Renewable energy -- including solar, wind, bioenergy, geothermal -- generates just a fraction of the agency's energy supplies. Environmentalists reasonably want TVA to stretch its renewable energy base to 15 percent of its generating capacity in coming years.

To reach such a goal, TVA would have to make alternative energy a real priority. Yet its traditional power supply orientation remains focused on nuclear and natural gas options. Natural gas is far cleaner than coal, and produces barely half the carbon -- but that's still a huge carbon load. Nuclear power is cleaner, but it presents enormous and unsolved mining and waste disposal issues, and it uses vast quantities of water, which it discharges without adequate cooling to protect aquatic integrity.

Despite these immense environmental issues, TVA's management hasn't appeared in favor of changing its goals or power-mix formula significantly.

The agency has announced plans to build more natural gas turbine plants to take advantage of dramatically lower natural gas prices, and to mitigate coal-plant pollution drift into North Carolina -- the subject of the lawsuit it recently lost in federal court.

It may, in fact, be cheaper to build a natural-gas-fired turbine plant (at a cost of around $850 million) than to add possibly $1 billion in pollution scrubbers ordered by a North Carolina federal district court ruling to clean up just one of the four dirty coal plants cited by the court.

Still, it appears that it will take vigorous public support to encourage TVA to move more quickly toward renewable energy and conservation.

Gas, coal prices will rise

There is a case to be made for such a shift. Natural gas, analysts say, is probably just five years away from soaring on another price surge. The commodity price is barely a quarter of what it was just a year ago. It's down from $13 to $4 dollars (per million Btu) given the global drop-off in demand due to the recession and new domestic and foreign reservoir discoveries. But those low prices won't last forever.

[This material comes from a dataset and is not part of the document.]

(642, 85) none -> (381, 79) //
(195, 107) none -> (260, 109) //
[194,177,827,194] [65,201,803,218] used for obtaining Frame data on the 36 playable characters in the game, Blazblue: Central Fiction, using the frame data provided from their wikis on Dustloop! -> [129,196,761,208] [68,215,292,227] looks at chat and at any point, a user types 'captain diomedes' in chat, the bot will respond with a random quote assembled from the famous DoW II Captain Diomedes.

Coal reserves, moreover, look far less ample than the nation has been led to believe, a recent reassessment of profitably recoverable reserves has shown. Less than 6 percent of the nation's largest and most productive coal field, Wyoming's Gillette field, for example, can be profitably mined even at prices higher than today's prices, a recent U.S. Geological Survey found.

With prices for natural gas and coal expected to mount significantly within a few years, conservation and renewable energy strategies look much more cost efficient.

Alternatives cleaner, cheaper

Conservation could yield a 20 percent savings on electricity demand if vigorously pursued, experts reasonably believe. A robust alternative energy program could add substantially to that savings.

If those estimates hold, it would be far cheaper to offset the need for a couple of nuclear plants, at $5 billion to $7 billion apiece, through conservation and renewable energy than to build such plants to meet the currently expected (post-recession) electric demand growth of roughly 2 percent a year.

To take advantage of such potential savings, however, electric utility managers must be persuaded to reverse their traditional model of adding new plants and expanding the sale of kilowatt hours to produce more revenue. They need, instead, to begin investing in reducing demand for electricity through conservation and load management, and alternative energy.

Turning that corner will be hard. It will require bold action. Public support is necessary to achieve it.